Sunday 14 September 2014

Hüzünlü Çığlık: Viktor Jara

(September 28, 1932- September 15, 1973)

Bazı ülkeler vardır ki zenginlikleri büyük çoğunlukların yoksulluk nedeni olabiliyor. Hayır diyenlerin kan denizine, zulümkârların geçici cennetine dönüşebiliyor. Latin Amerika boydan boya yüzyıllardır böyle bir kaderi yaşıyor. Zalimleri ve direnişçileriyle ünlü bu coğrafyanın bir parçası olan Şilili de aynı kaderden mustarip bir ülke. Yüzyıllarca İspanyol sömürgecilerinin talan ve zulmüne maruz kalan Şili, daha sonra İngiliz ve ABD Emperyalizmi’nin dipçik ve kırbacıyla örselendi.

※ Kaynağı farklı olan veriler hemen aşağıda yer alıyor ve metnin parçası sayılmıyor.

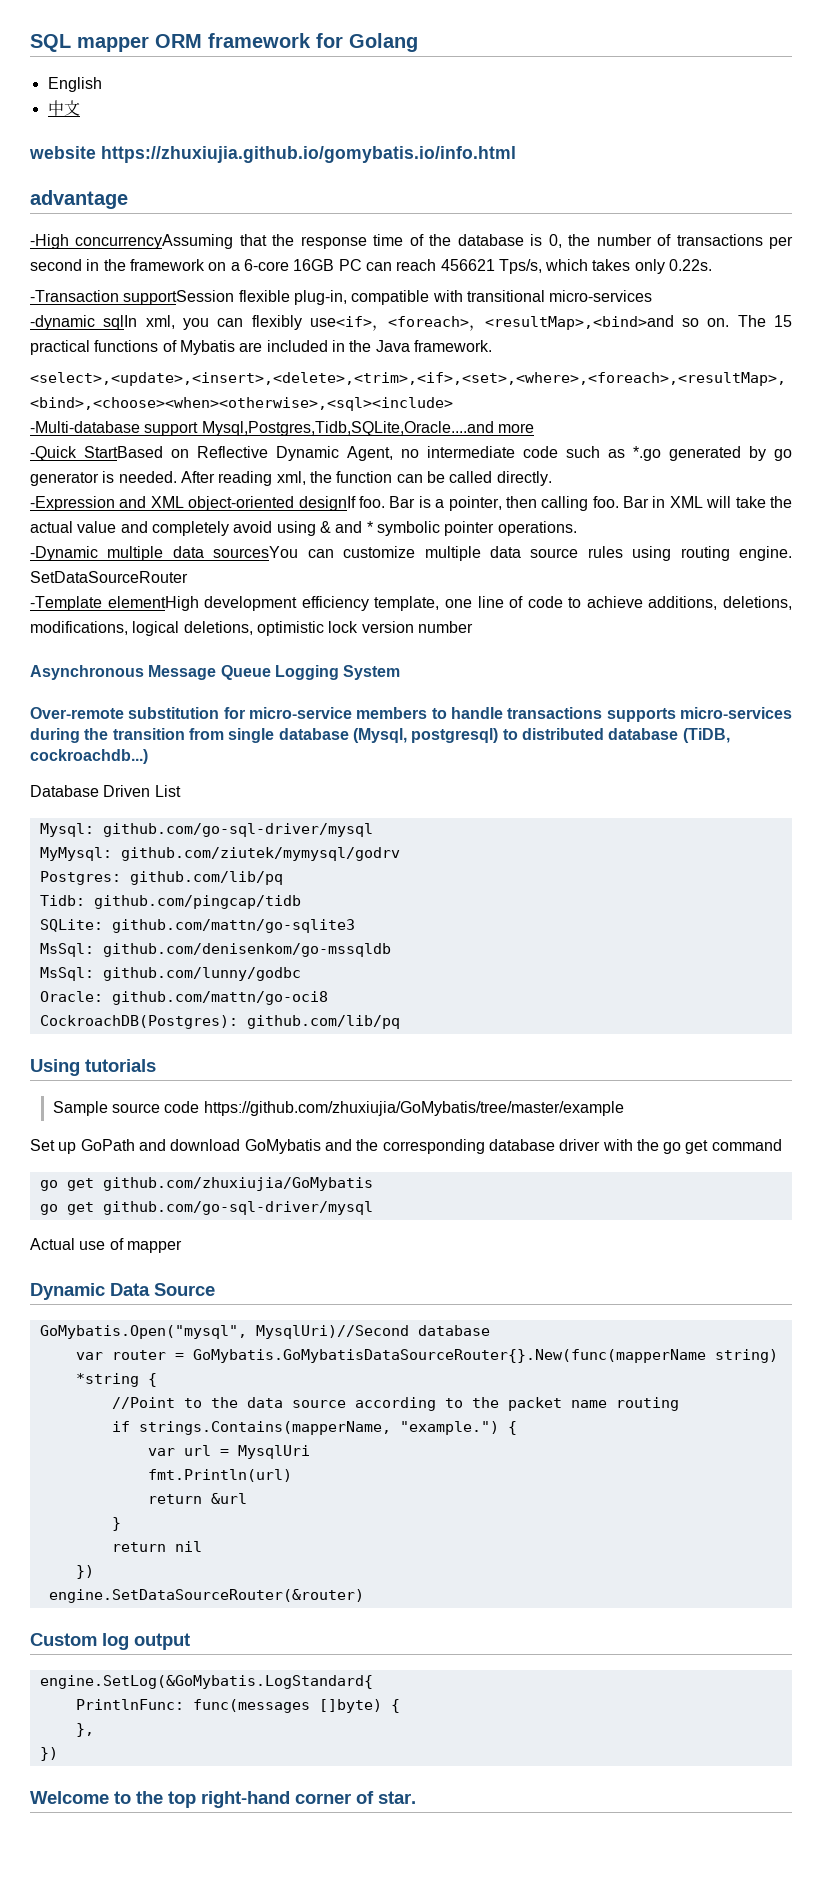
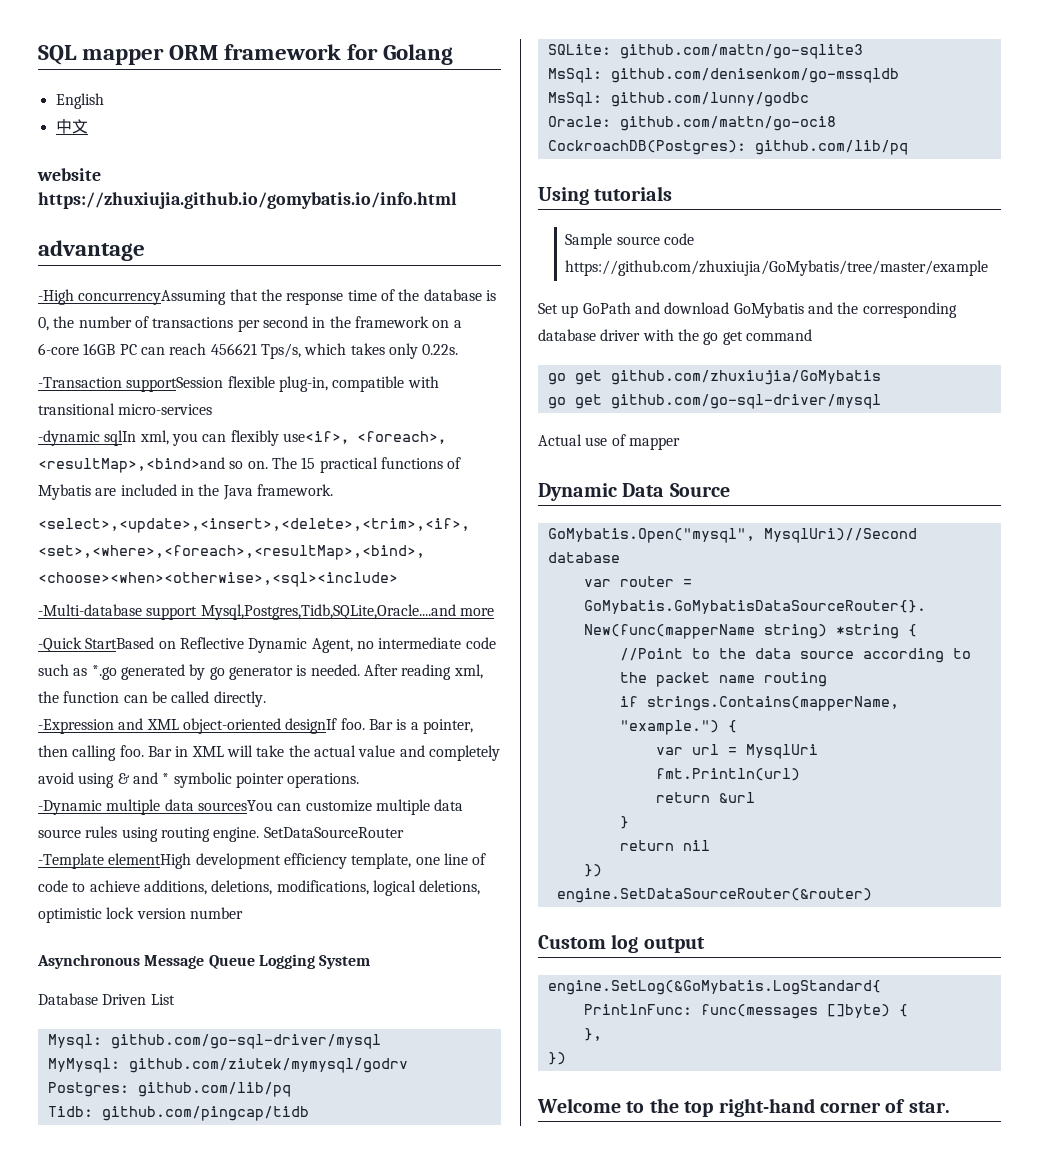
[30,707,792,722] [30,728,730,743] [30,749,148,764] // Over-remote substitution for micro-service members to handle transactions supports micro-services during the transition from single database (Mysql, postgresql) to distributed database (TiDB, cockroachdb...) -> (371, 962) none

Tanrı vergisi olmayan bu kadere karşı sürekli bir direniş sergileyen Şili halkı, 1969 yılında birleşen emekten yana partilerin önderliğinde 1970 yılında gidilen seçimle Salvador Allende’yi seçtiler. Emekten yana ve ülkesinin ulusal çıkarlarını önde tutan Allende hükümetine ne emperyalistler, ne de yerli işbirlikçileri razıydı. Üç yıl boyunca içine girdikleri her türlü karanlık oyunla amaçlarına ulaşamayacaklarını anlayınca, kirli propaganda, kaos ve katliam eylemlerini devreye koydular. Nihayet, faşist sivil ve militarist güçleriyle 11 Eylül 1973 günü bir darbe gerçekleştiren cuntacılar; tutuklama, işkence ve katliamlarla kısa süreli ilerici hükümete destek veren herkese karşı bir intikam avcılığına çıktılar.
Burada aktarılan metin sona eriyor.